• DepthAI-v2
  • Make inference on the user-defined area.

Hey, I am trying to make predictions on the area that the user defines by drawing a rectangle. Right now, I am making predictions on the full image, and if the center of a detected object falls inside the user-defined rectangle, I am displaying it.
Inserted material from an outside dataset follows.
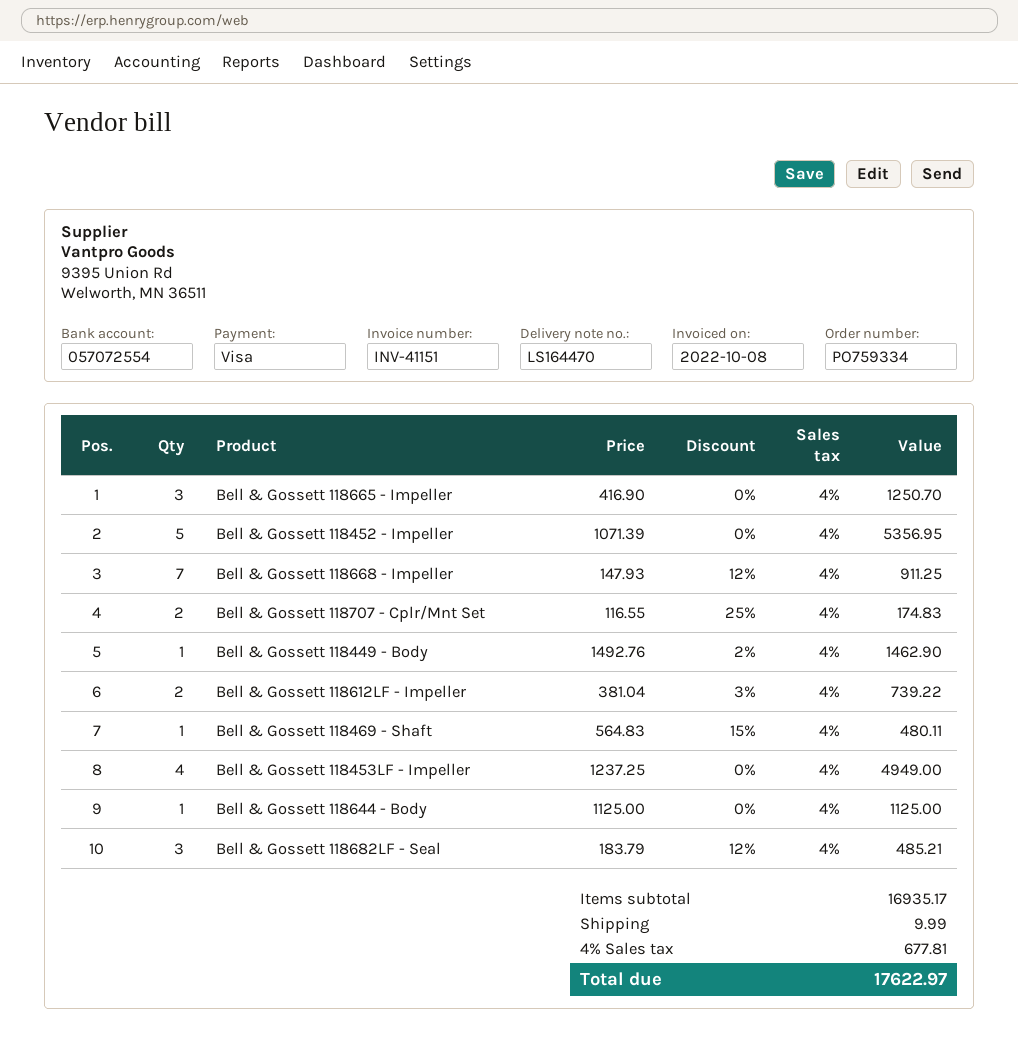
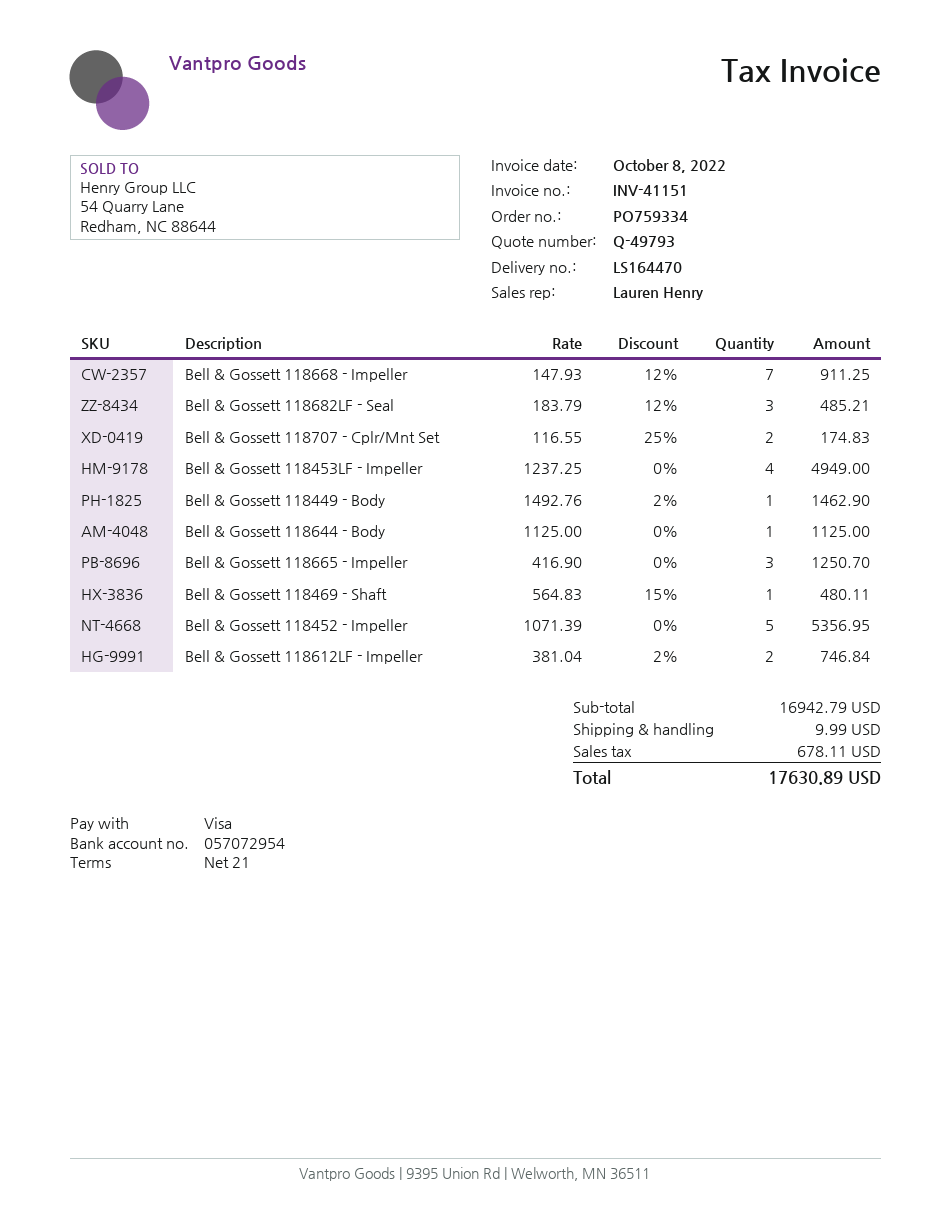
bank account: 057072554 -> 057072954
Bell & Gossett 118612LF - Impeller: 2 x 381.04 - 3% = 739.22 -> 2 x 381.04 - 2% = 746.84
subtotal: 16935.17 -> 16942.79
tax: 677.81 -> 678.11
total: 17622.97 -> 17630.89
I don't think this is the best way. I want to make predictions only in the given area, not for the full image.

Is it possible?


Here is my Code

import cv2

import numpy as np

import depthai as dai

# path to .blob model

nnPath = "Models/chess-yolov5n-blob/last_openvino_2022.1_6shave.blob"

# labels

labelMap = ['black-bishop', 'black-king', 'black-knight', 'black-pawn',

'black-queen', 'black-rook', 'white-bishop', 'white-king', 'white-knight',

'white-pawn', 'white-queen', 'white-rook']

previewSize = (640, 640)

# Create pipeline

pipeline = dai.Pipeline()

# Define source and outputs

camRgb = pipeline.create(dai.node.ColorCamera)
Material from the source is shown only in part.